Refugee lawyers say the federal government's plans for Indian officials to interview 157 asylum seekers when they arrive on the Australian mainland is unprecedented and potentially illegal under refugee law.
Immigration Minister Scott Morrison said on Friday that the group of mostly Tamil asylum seekers, who have been held on a Customs vessel on the high seas for almost a month, will be moved to the Australian mainland.
The asylum seekers will be taken to Cocos Island on Saturday then flown to the Curtin Detention Centre in remote Western Australia.
Mr Morrison said the group will undergo identity checks from Indian consular officials and that none will be resettled in Australia. India has agreed to take back any of its citizens and will consider taking Sri Lankan nationals who are Indian non-citizen residents.
Sources said most of the asylum seekers are Sri Lankan nationals.
Refugee and Immigration Legal Centre executive director David Manne said: "It is a fundamental principle of refugee protection that people should not have to deal with officials from the country they have fled from.
"People who are seeking protection should never be put in a position where they are exposed to officials from another country without a proper assessment first being made of their claims of persecution.
"It is completely unclear what proper role Indian officials have interviewing Sri Lankan asylum seekers."
Human rights lawyer George Newhouse, who has represented 48 asylum seekers in a High Court challenge against their detention at sea, said he was concerned confidential information about the asylum seekers would be handed to Indian officials.
"This is policy and process on the run - it's dangerous," he said.
Mr Newhouse said the government's decision had not affected the High Court challenge, which is due to be heard by the full bench of the High Court on August 5.
Asylum Seeker Resource Centre chief executive officer Kon Karapanagiotidis told the ABC: "It's unheard of - giving another government access to asylum seekers.
"If a person is found to be a citizen of a safe third country, that person will not be accepted as a refugee and will be returned home, so that's the role of the legal process, not the role of bringing in another government to do that.

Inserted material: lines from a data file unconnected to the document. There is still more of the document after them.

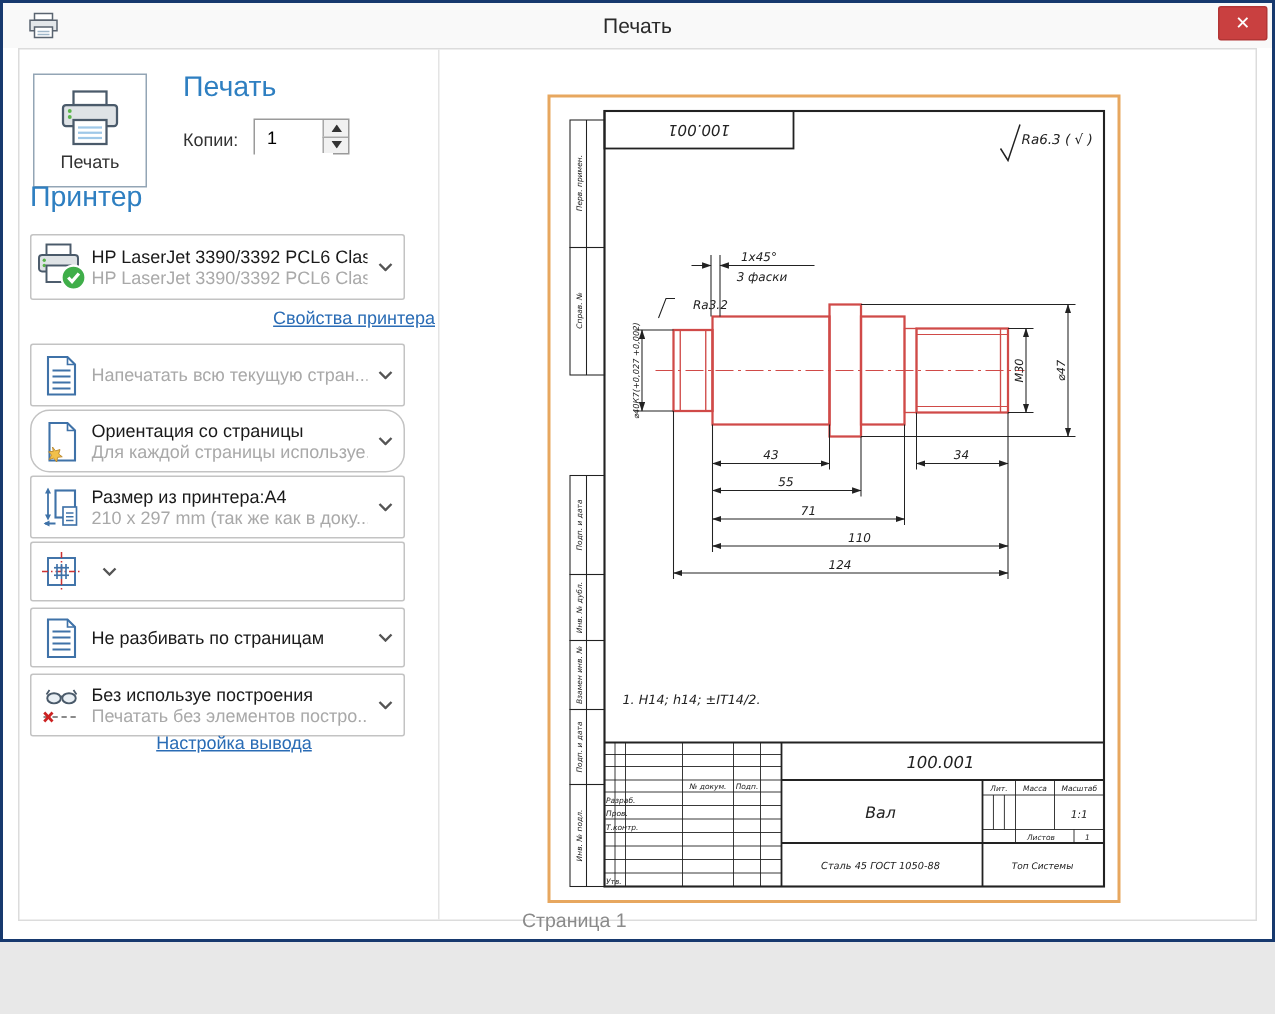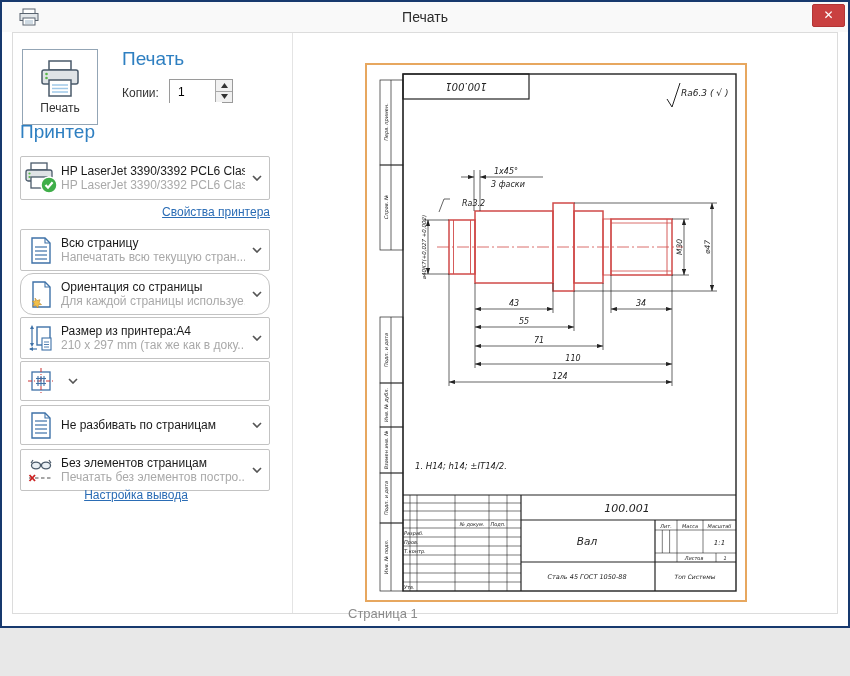--- a/index.html
+++ b/index.html
@@ -18,21 +18,21 @@
   .spin input{position:absolute;left:0;top:0;width:42px;height:100%;border:none;outline:none;font-size:12px;padding-left:8px;font-family:inherit;}
   .spin .btns{position:absolute;right:0;top:0;width:17px;height:100%;display:flex;flex-direction:column;}
   .spin .btns div{flex:1;border-left:1px solid #a8a8a8;background:#f1f1f1;display:flex;align-items:center;justify-content:center;cursor:pointer;}
   .spin .btns div+div{border-top:1px solid #a8a8a8;}
   .combo,.opt{position:absolute;left:18px;width:250px;border:1px solid #c3c3c3;border-radius:2px;background:#fff;display:flex;align-items:center;box-sizing:border-box;cursor:pointer;}
   .opt .ic,.combo .ic{width:40px;display:flex;justify-content:center;flex:none;}
   .opt .tx,.combo .tx{flex:1;min-width:0;}
   .t1{font-size:12px;color:#1a1a1a;white-space:nowrap;overflow:hidden;}
   .t2{font-size:12px;color:#a9a9a9;white-space:nowrap;overflow:hidden;}
   .chv{width:24px;flex:none;display:flex;justify-content:center;}
-  .link{position:absolute;font-size:12px;color:#2a6cb5;text-decoration:underline;cursor:pointer;}
+  .link{position:absolute;font-size:12px;color:#2a6cb5;text-decoration:underline;cursor:pointer;padding-left:20px;}
   .page{position:absolute;left:363px;top:61px;width:382px;height:539px;border:2px solid #e7a75f;background:#fff;box-sizing:border-box;}
   .caption{position:absolute;left:346px;top:604px;width:380px;font-size:13px;color:#8b8b8b;}
   .navtxt{position:absolute;font-size:16px;color:#333;}
   .pageinput{position:absolute;left:318px;top:635px;width:33px;height:20px;border:1px solid #9aa7b5;font-size:12px;text-align:left;padding-left:8px;font-family:inherit;box-sizing:content-box;}
   .icbtn{position:absolute;cursor:pointer;}
   .slider-track{position:absolute;left:636px;top:645px;width:140px;height:4px;background:#dcdcdc;border:1px solid #c0c0c0;border-radius:2px;}
   .slider-thumb{position:absolute;left:656px;top:636px;width:13px;height:20px;background:linear-gradient(#f6f6f8,#d9d9df);border:1px solid #9aa0b2;clip-path:polygon(0 0,100% 0,100% 62%,50% 100%,0 62%);cursor:pointer;}
   svg text{font-family:"DejaVu Sans",sans-serif;font-style:italic;fill:#222;}
 </style>
 </head>
@@ -123,21 +123,20 @@
           <path d="M15,1 v5 h5" fill="none" stroke="#3f72a8" stroke-width="1.1"></path>
           <g stroke="#3f72a8" stroke-width="1.2">
             <line x1="5" y1="10" x2="17" y2="10"></line>
             <line x1="5" y1="14" x2="17" y2="14"></line>
             <line x1="5" y1="18" x2="17" y2="18"></line>
             <line x1="5" y1="22" x2="17" y2="22"></line>
           </g>
         </svg>
     </span>
     <span class="tx">
-      <div class="t1">Всю страницу</div>
       <div class="t2">Напечатать всю текущую стран...</div>
     </span>
     <span class="chv">
         <svg width="10" height="6">
           <polyline points="1,1 5,5 9,1" fill="none" stroke="#555" stroke-width="1.6"></polyline>
         </svg>
       </span>
   </div>
 
   <div class="opt" style="top:271px;height:42px;border-radius:13px;">
@@ -242,21 +241,21 @@
           <ellipse cx="18" cy="8.5" rx="4.5" ry="3.4" fill="#e9eff4" stroke="#4a5a6a" stroke-width="1.3"></ellipse>
           <path d="M12.5,8 q0.5,-1.5 1,0" stroke="#4a5a6a" stroke-width="1.2" fill="none"></path>
           <line x1="1" y1="21" x2="25" y2="21" stroke="#8a8a8a" stroke-width="1.3" stroke-dasharray="3.5 2.5"></line>
           <g stroke="#cc2222" stroke-width="1.8">
             <line x1="1.5" y1="18" x2="7" y2="24"></line>
             <line x1="7" y1="18" x2="1.5" y2="24"></line>
           </g>
         </svg>
     </span>
     <span class="tx">
-      <div class="t1">Без элементов страницам</div>
+      <div class="t1">Без используе построения</div>
       <div class="t2">Печатать без элементов постро...</div>
     </span>
     <span class="chv">
         <svg width="10" height="6">
           <polyline points="1,1 5,5 9,1" fill="none" stroke="#555" stroke-width="1.6"></polyline>
         </svg>
       </span>
   </div>
 
   <div class="link" style="top:486px;left:0;width:268px;text-align:center;">Настройка вывода</div>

"It's deeply problematic and I don't think it's fair. I question whether it is legal, and we have a legal process to deal with those questions."
On Friday Mr Morrison said: "I have been pleased to consent to the passengers being returned to Australia for the purpose of allowing Indian officials to determine identities and arrange where possible for the return of any persons to India. It is our intention that those who can be returned should and must be returned."
The official spokesman for India’s Ministry of External Affairs, Mr Syed Akbarrudin, said it was not his role to respond to individual comments by Australia’s Immigration Minister Scott Morrison regarding the fate of the 157 asylum seekers.
“Mr Morrison can say whatever he likes, we are not going to respond to any comments," Mr Akbarrudin said. “We have said all that we are going to say on the matter. We will not be adding to the statements we have made.”
After winning India’s general elections in May, new Prime Minister Narendra Modi has tried to forge closer ties with the Sri Lankan regime which is dominated by the Sinhalese ethnic group, another reason why India may be unwilling to accept the return of the Sri Lankan Tamil asylum seekers.
Earlier this month the Modi Government denied entry visas to members of a United Nations committee investigating alleged war crimes against Sri Lanka’s Tamil minority during the country’s civil war which ended in 2009.